Scan the entries below. Report each line where the string "caso" occurs.

Records to use:

========================================================================

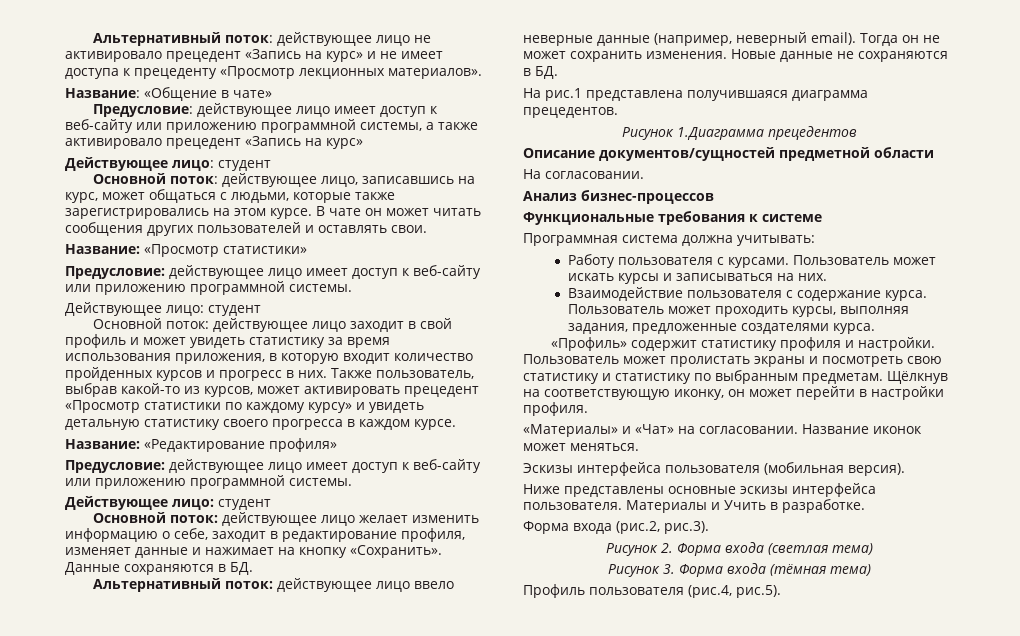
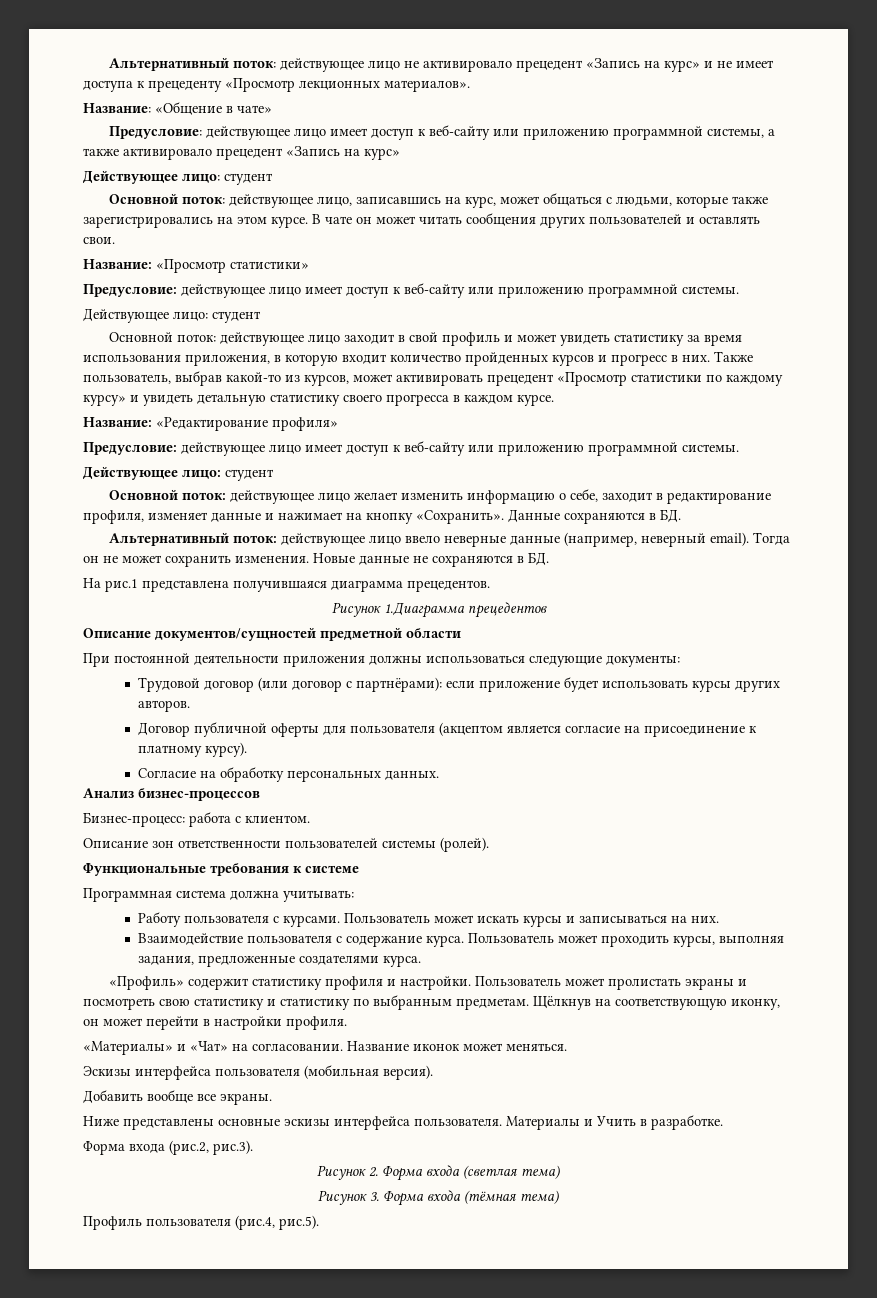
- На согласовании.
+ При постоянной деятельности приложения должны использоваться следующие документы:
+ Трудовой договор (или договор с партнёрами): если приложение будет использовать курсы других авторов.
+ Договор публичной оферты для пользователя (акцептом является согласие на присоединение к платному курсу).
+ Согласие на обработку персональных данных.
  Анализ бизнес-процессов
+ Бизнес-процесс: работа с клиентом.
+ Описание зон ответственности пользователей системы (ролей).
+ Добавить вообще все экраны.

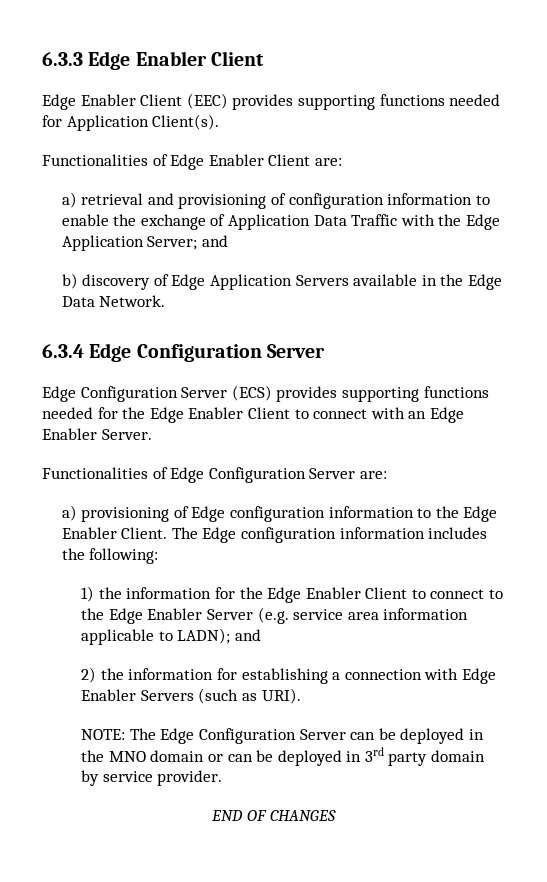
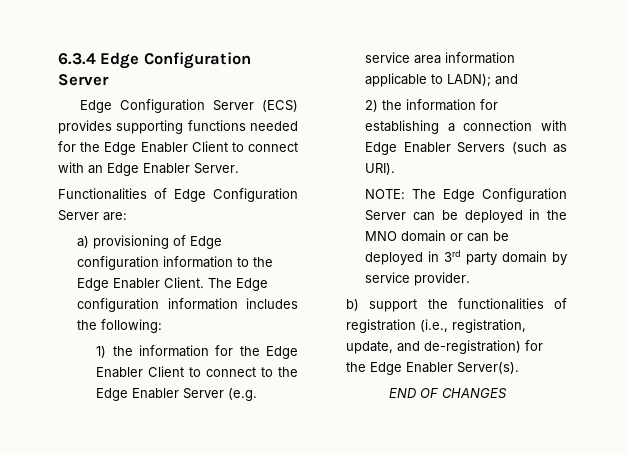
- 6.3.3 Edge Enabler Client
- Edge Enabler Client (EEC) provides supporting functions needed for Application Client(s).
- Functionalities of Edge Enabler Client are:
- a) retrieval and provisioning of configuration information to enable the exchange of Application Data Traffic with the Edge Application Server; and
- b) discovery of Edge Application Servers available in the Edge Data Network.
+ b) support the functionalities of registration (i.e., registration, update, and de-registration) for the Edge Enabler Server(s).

========================================================================

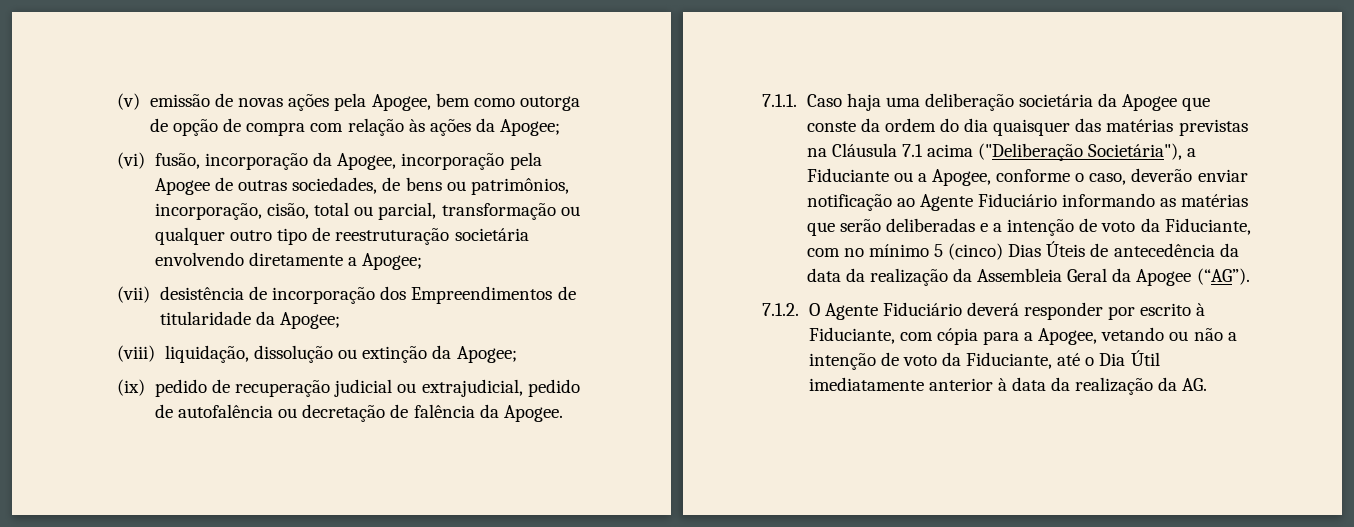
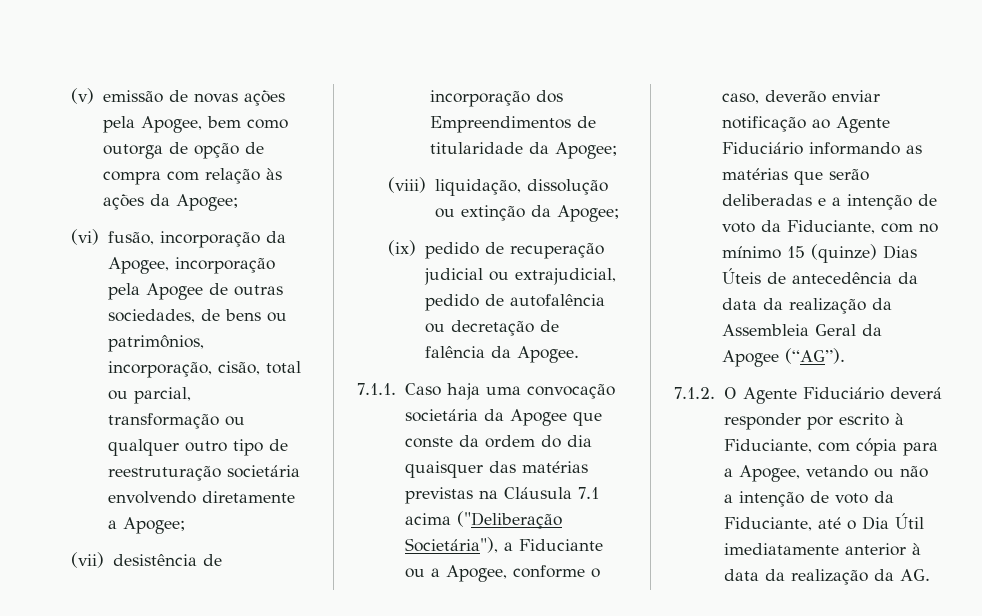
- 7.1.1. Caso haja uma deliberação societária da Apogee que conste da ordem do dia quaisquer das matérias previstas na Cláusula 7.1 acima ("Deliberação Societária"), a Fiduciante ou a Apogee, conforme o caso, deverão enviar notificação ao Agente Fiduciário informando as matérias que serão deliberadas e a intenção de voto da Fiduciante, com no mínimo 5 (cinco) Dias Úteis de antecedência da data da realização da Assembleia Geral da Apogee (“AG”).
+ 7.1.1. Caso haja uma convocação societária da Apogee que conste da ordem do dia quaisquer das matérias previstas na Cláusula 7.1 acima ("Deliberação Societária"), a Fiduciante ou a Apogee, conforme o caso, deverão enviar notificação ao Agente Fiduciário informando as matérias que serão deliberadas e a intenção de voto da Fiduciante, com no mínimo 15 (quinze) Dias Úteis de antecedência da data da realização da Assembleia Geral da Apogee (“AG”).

========================================================================

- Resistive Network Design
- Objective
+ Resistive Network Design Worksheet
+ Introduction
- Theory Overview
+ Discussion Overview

========================================================================

Result:
- 7.1.1. Caso haja uma deliberação societária da Apogee que conste da ordem do dia quaisquer das matérias previstas na Cláusula 7.1 acima ("Deliberação Societária"), a Fiduciante ou a Apogee, conforme o caso, deverão enviar notificação ao Agente Fiduciário informando as matérias que serão deliberadas e a intenção de voto da Fiduciante, com no mínimo 5 (cinco) Dias Úteis de antecedência da data da realização da Assembleia Geral da Apogee (“AG”).
+ 7.1.1. Caso haja uma convocação societária da Apogee que conste da ordem do dia quaisquer das matérias previstas na Cláusula 7.1 acima ("Deliberação Societária"), a Fiduciante ou a Apogee, conforme o caso, deverão enviar notificação ao Agente Fiduciário informando as matérias que serão deliberadas e a intenção de voto da Fiduciante, com no mínimo 15 (quinze) Dias Úteis de antecedência da data da realização da Assembleia Geral da Apogee (“AG”).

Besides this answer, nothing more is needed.